Onéguine – Amandine Albisson et Josua Hoffalt
Amandine Albisson a été nommée Danseuse Étoile le 5 mars dernier, à l’occasion de la dernière représentation d’Onéguine. Une nomination qui a fait régir, non pas sur la personne en elle-même, mais plutôt sur la prestation le jour J. Retour donc sur cette représentation, hors contexte nomination.
En juin dernier, Amandine Albisson avait fait une prise de rôle plutôt réussi dans La Sylphide. Au-delà de sa jolie technique et de sa belle danse, la danseuse avait montré sur scène un personnage construit. Encore vert, certes, mais en tout cas quelque chose de cohérent, montrant que la jeune soliste avait l’intelligence du rôle. Tatiana fut un tout autre défi. Non pas qu’Amandine Albisson se soit trompée dans l’interprétation, mais qu’elle ne savait visiblement pas comment construire ce personnage.
A-t-elle été justement coachée durant ces quelques semaines de répétition ? N’a-t-elle pas su cerner Tatiana ? Elle est en tout cas apparue sur scène avec un personnage dont elle ne savait visiblement que faire. Et la qualité d’interprète qu’elle avait montré dans La Sylphide, celle de savoir montrer un personnage cohérent, était cruellement absente. Amandine Albisson n’a donc eu d’autre choix que de jouer tant bien que mal les scènes les unes après les autres, surjouant les effets dramatiques pour compenser son manque d’épaisseur. Le public en a même ri, notamment lors des pleurs chez Madame Larina. Dommage, car la danseuse était aussi à la peine dans le jeu qu’elle brillait dans sa danse. Musicalité, tours précis, gestes amples et pleins… Sa variation de ce même deuxième acte était belle quelque part. Qu’on ne s’y trompe pas, cette danseuse est brillante. Mais peut-être qu’une prise de rôle en Kitri au Japon lui aurait apporté plus de choses que cette Tatiana définitivement ratée.
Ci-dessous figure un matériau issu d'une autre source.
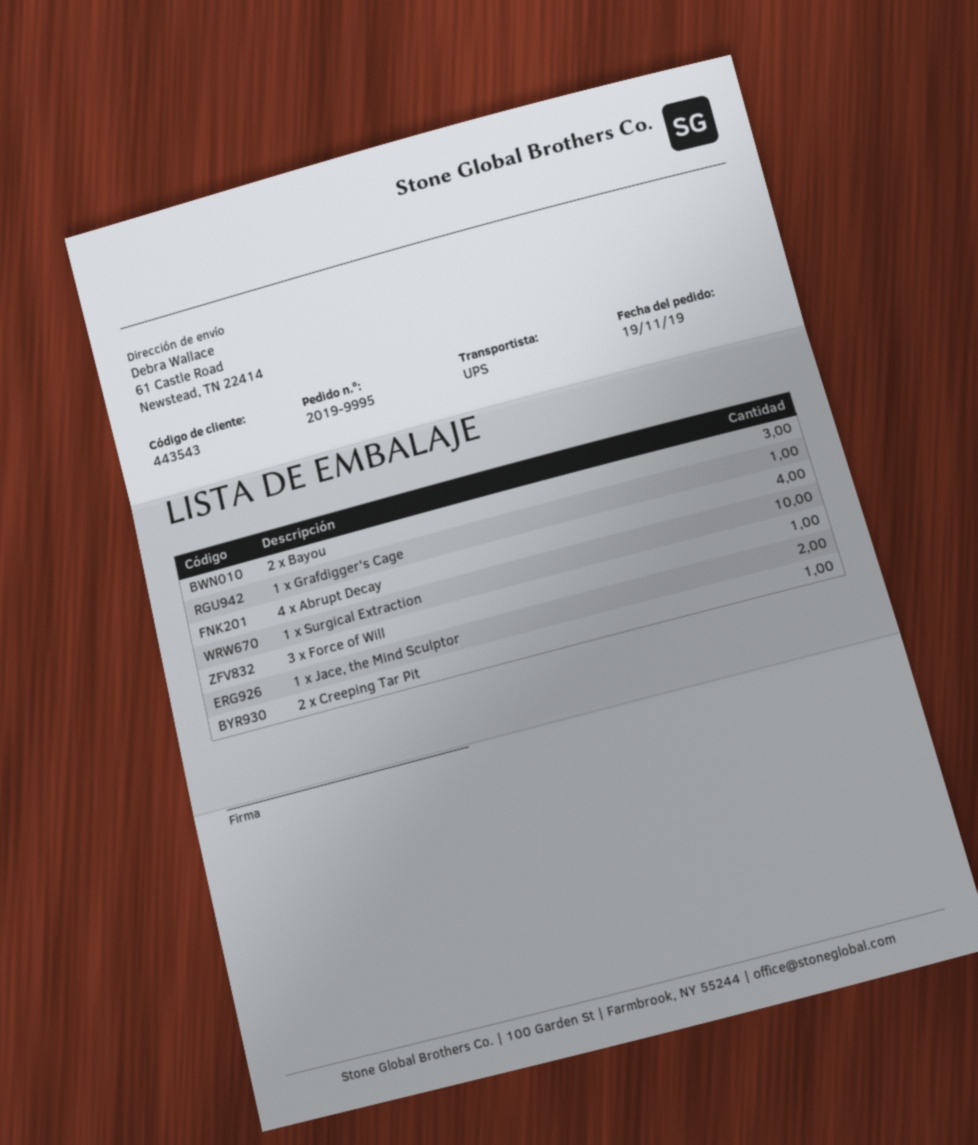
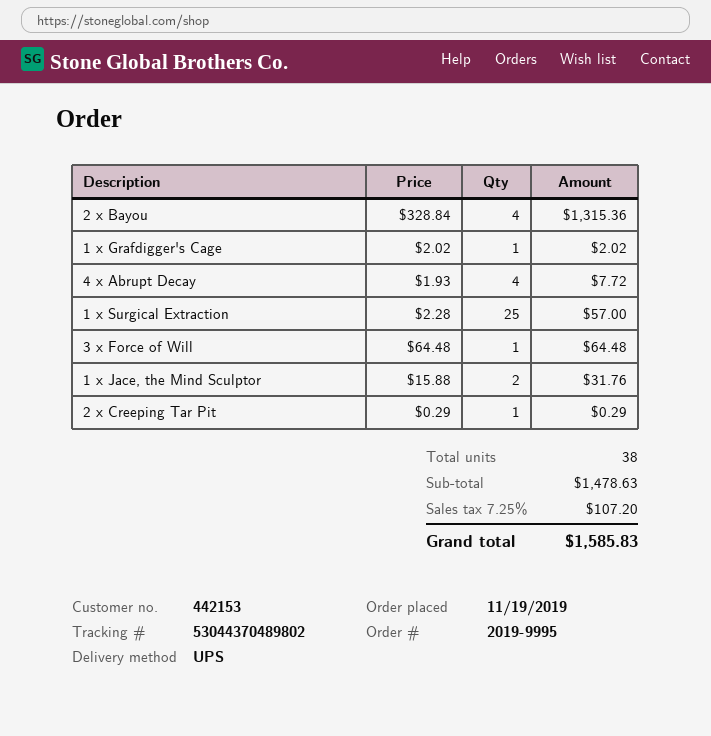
customer number: 443543 -> 442153
2 x Bayou: 3 -> 4
1 x Surgical Extraction: 10 -> 25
À ses côtés, Josua Hoffalt a mis un peu de temps pour construire son personnage, mais qui fut au final plutôt convaincant. Loin du spleen de Karl Paquette ou du dédain de Hervé Moreau, l’Étoile a choisi un personnage détaché de tout, terriblement las. Il a eu toutefois un peu de mal à l’installer dans le premier acte, donnant l’impression de ne pas bien savoir où aller. Le couple n’en est parut que plus bizarrement agencé, entre deux artistes se dépêtrant chacun de leur côté dans leur interprétation. Au deuxième acte, pourtant, ce choix a pris toute son ampleur. Ce n’est ainsi pas par dédain ou par colère qu’Onéguine déchire la lettre. C’est par pure lassitude, par pure distance du monde, sans méchanceté. La confrontation avec Lenski, en empathie au contraire avec le monde qui l’entoure, a pris ainsi une ampleur particulière entre ses deux opposés. Au troisième acte, Josua Hoffalt jouait un personnage en prise avec ses démons qui l’ont tenu éloigné du monde, enfin prêt à se confronter aux choses. Le danseur propose au final un Onéguine attachant et plus complexe qu’il n’y paraissait au début. Il sera intéressant de suivre son évolution du rôle au fil des reprises.
Fabien Révillion a de nouveau interprété un Lenski fougueux et plein de charme, devenant de plus en plus le “Sujet on ne peut plus se passer”, et très bien secondé par Marion Barbeau en Olga. Avec son allure juvénile, la jeune danseuse aurait pu se contenter de jouer les jeunes filles en fleurs souriantes. Si elle est effectivement dans cette veine au premier acte (sans toutefois jamais en faire trop ni devenir pénible), elle sait faire évoluer son personnage par la suite, lui donnant une certaine ambivalence et sachant jouer le contraste avec Fabien Révillion. Marion Barbeau a de plus ce charme naturel en scène, cette présence qui retient l’oeil, cette finesse dans sa danse, beaucoup de qualités qui devraient lui permettre d’obtenir des rôles un peu plus souvent.
Onéguine de John Cranko par le Ballet de l’Opéra de Paris, au Palais Garnier. Avec Amandine Albisson (Tatiana), Josua Hoffalt (Onéguine), Fabien Révillion (Lenski), Marion Barbeau (Olga), Vincent Cordier (le Prince Grémine), Christine Peltzer (Madame Larina) et Ghyslaine Reichert (la Nourrice). Mercredi 5 mars 2014.